Tell me about your first memory of hearing music. It sounds like I have orchestrated this memory, but truly I remember laying down in front of the speakers listening to Smokey Robinson singing “You’ve Really Got a Hold on Me.”
Really, when was that? Young—maybe five or six? That’s the first clear memory I have.
And what mood or feeling is associated with that memory? Deep fulfillment. I think that I was maybe the most content I’ll ever be in my life.
Wow. And to think you got it out of the way so early. I know, now I’m just killing time.
Did you come from a musical family? Not really. I think that my dad, my parents listened to music but no one really played music. There was a guitar in the house but no one really played it. I just picked it up eventually when I was eleven or twelve. I was just very bored and lonely and I picked it up.
Your father—he didn’t by any chance play music, did he? He played guitar a little bit. I think he had really good taste in music. He listened to old country, he listened to Marty Robbins. You know that song “El Paso”? It was really funny to hear a man with a very specific Vietnamese accent singing it like that. Out in the West Texas town of El Paso, I fell in love with a Mexican girl. He would always sing that.
Marty Robbins sings “El Paso.”
What did your parents do? My mom when I was really young worked… I don’t know what she did, really. I think she was a stay-at-home mom, and then my parents split up. My dad was an electrician. Or something. And he took his leave and then my mom—we were sort of left in the lurch and so she had to scramble to provide and she got a bunch of loans together and she bought this laundromat and drycleaner’s when I was twelve. So that was my life and I worked there all the time. And that’s been her life. I’m twenty-eight now, so for sixteen years she’s been there, seven days a week, fifteen, sixteen hour days. And you know, I saw her when I was there but otherwise… working. She just sold her shop last week and she retired.
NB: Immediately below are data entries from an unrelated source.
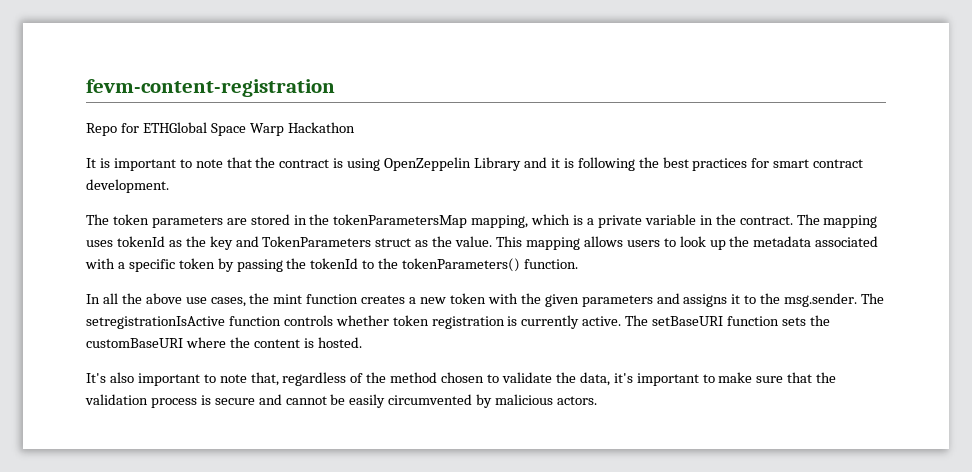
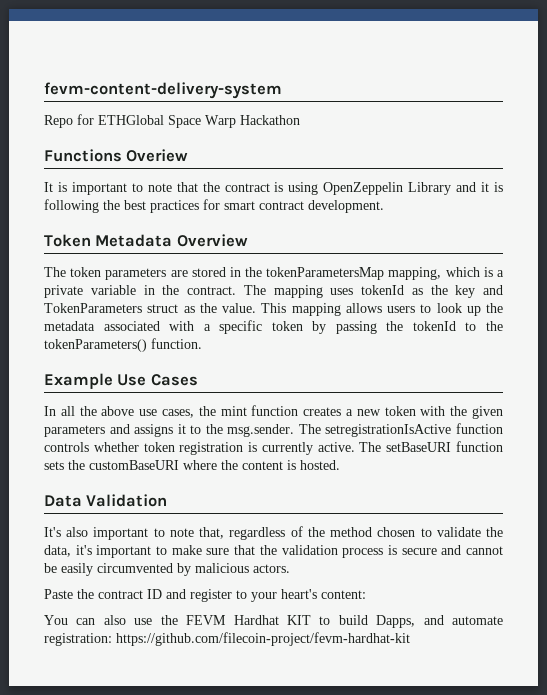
- fevm-content-registration
+ fevm-content-delivery-system
+ Functions Overiew
+ Token Metadata Overview
+ Example Use Cases
+ Data Validation
+ Paste the contract ID and register to your heart's content:
+ You can also use the FEVM Hardhat KIT to build Dapps, and automate registration: https://github.com/filecoin-project/fevm-hardhat-kit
You said when you were twelve, you worked there? Yeah. We didn’t have a change machine so I had to make change by hand. And then I sat at the counter, and then I also folded laundry because there was a wash dry and fold service, which was sort of the bread and butter of the business. People—mostly middle-aged bachelors—would drop off laundry and my mom would wash it and I would dry it and fold it. For-ever. Forever. I haven’t folded any laundry in my adult life because I had to take a stand.
I bet there’s all kinds of sordid tales to tell about working in a laundromat. Oh yeah. There’s a few.
Like people bringing you their dirty clothes? There must be some strange bags that you open. Oh yeah. But mostly, when they come to pick it up and you look at them in the eye, you look at them and you tell them, I know about you.
Your family comes from where exactly? Comes from Vietnam. But my parents, they met in North Carolina. And they were both sort of relocated. They were both involved in the South Vietnamese government and so at the end of the war they were not able to return. And they were both abroad. My mom was in Laos and my dad was—I guess he was flying missions. I don’t know. I never paid enough attention. And then they both were relocated to what I guess you would call one of those refugee camps—
In this country? Yeah, in this country. In North Carolina. It was sort of a holding pattern for folks while they waited to get sponsored, and they were sponsored by a church in North Carolina.
Were they religious, or that was just what they could get? No. That’s just what they could get. But then, somehow my brother and I both ended up going to Catholic pre-school, and we’re not a religious family.
I can’t imagine you in a Catholic school. It was terrible. I cried every day for the first day. And Jad, can you believe this? This also sounds orchestrated, but the teachers who took care of us—they were Miss and Mrs. Sour. It was a mother and daughter.
What? That was their name? Yeah. Miss Sour and Mrs. Sour.
Oh god. Awful. Well, I don’t know if that’s awful or appropriate. It was appropriate. Yeah. They were sour.